## Supplied records
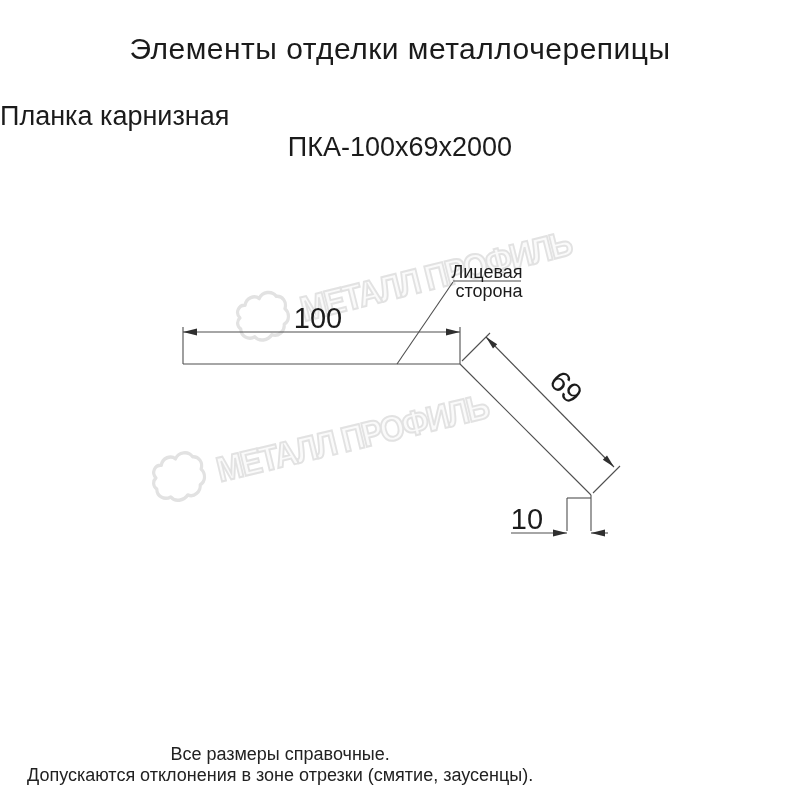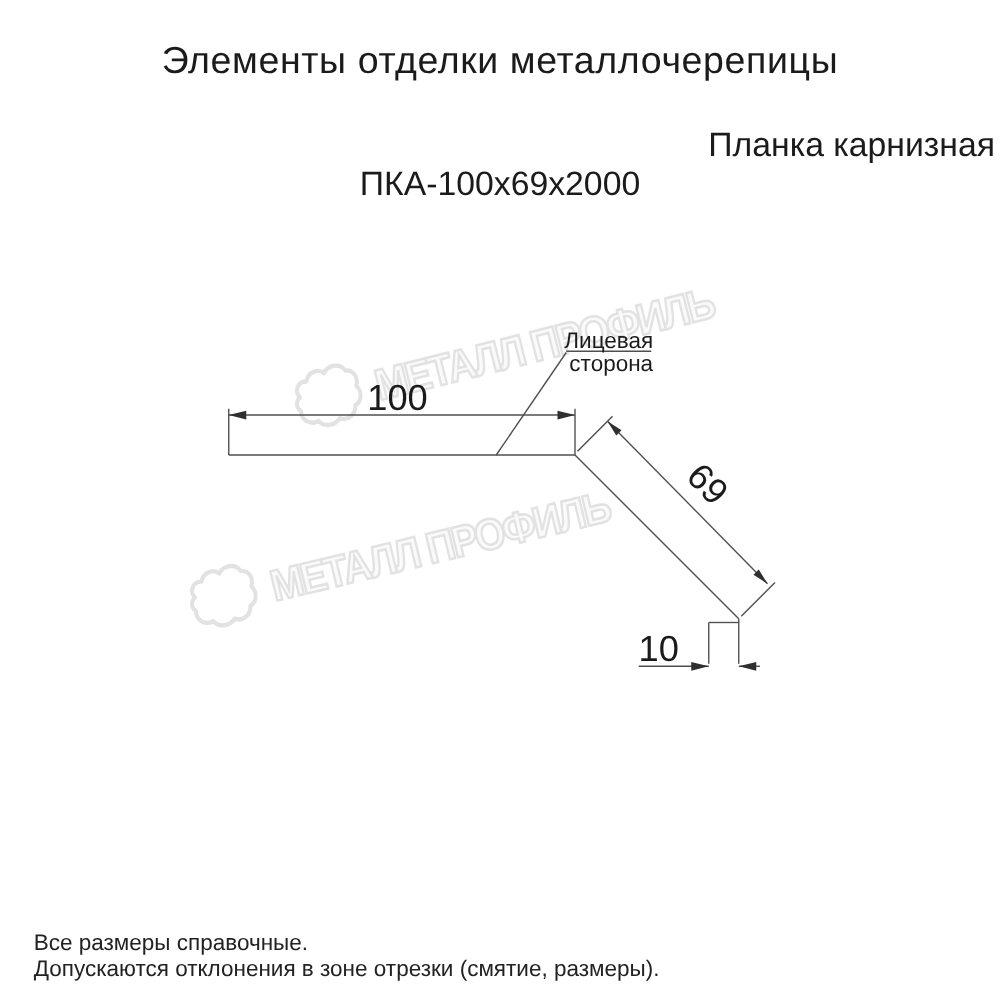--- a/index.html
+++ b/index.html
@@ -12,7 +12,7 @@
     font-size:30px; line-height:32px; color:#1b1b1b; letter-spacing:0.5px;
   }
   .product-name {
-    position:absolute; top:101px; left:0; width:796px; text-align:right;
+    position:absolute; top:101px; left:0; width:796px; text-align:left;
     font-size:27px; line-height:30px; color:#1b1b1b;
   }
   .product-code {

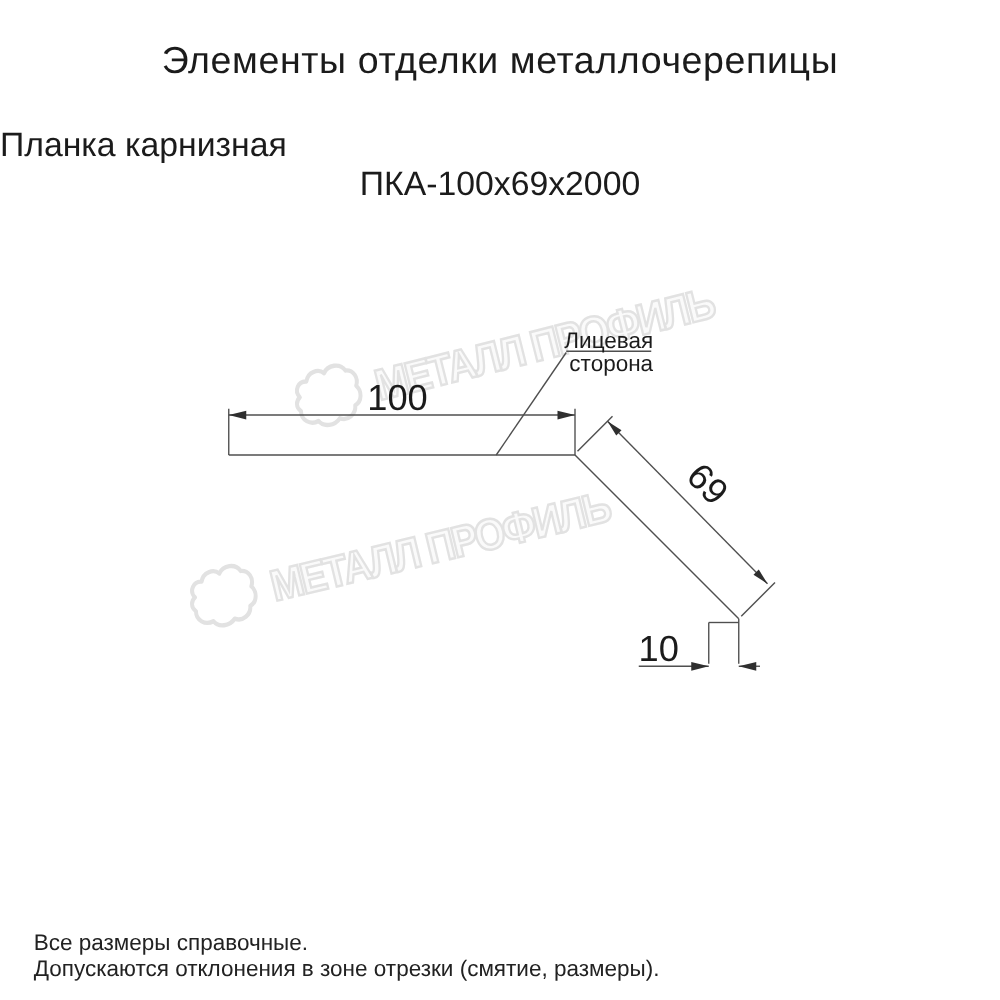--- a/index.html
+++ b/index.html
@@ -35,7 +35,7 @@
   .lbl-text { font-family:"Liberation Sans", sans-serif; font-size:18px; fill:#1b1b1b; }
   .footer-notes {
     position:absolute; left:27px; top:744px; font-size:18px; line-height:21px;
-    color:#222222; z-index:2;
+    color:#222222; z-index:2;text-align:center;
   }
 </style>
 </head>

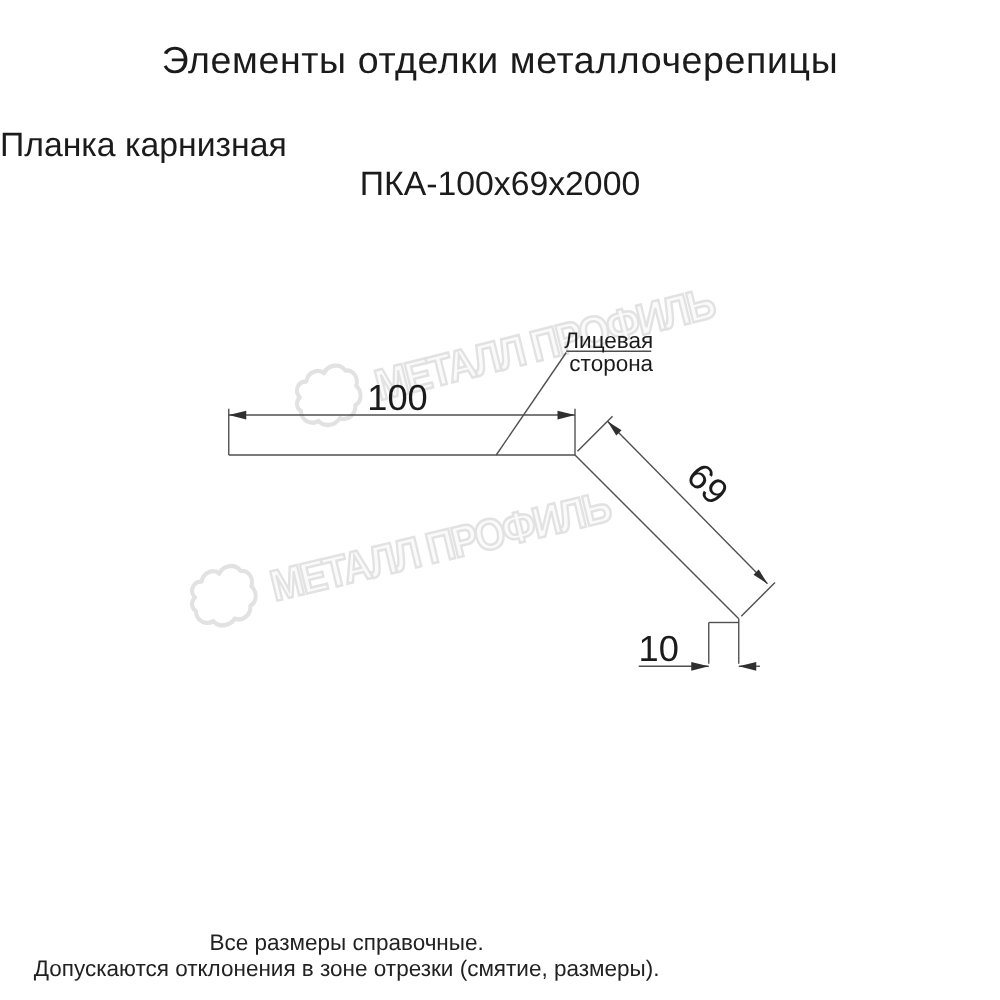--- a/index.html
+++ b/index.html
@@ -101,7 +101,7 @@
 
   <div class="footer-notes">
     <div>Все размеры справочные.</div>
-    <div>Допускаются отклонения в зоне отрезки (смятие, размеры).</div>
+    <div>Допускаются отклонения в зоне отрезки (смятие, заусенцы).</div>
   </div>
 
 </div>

## Problem statement
From the listing above, copy every line where the string "left" is found.

## Answer to the exercise
-    position:absolute; top:101px; left:0; width:796px; text-align:right;
+    position:absolute; top:101px; left:0; width:796px; text-align:left;
     position:absolute; left:27px; top:744px; font-size:18px; line-height:21px;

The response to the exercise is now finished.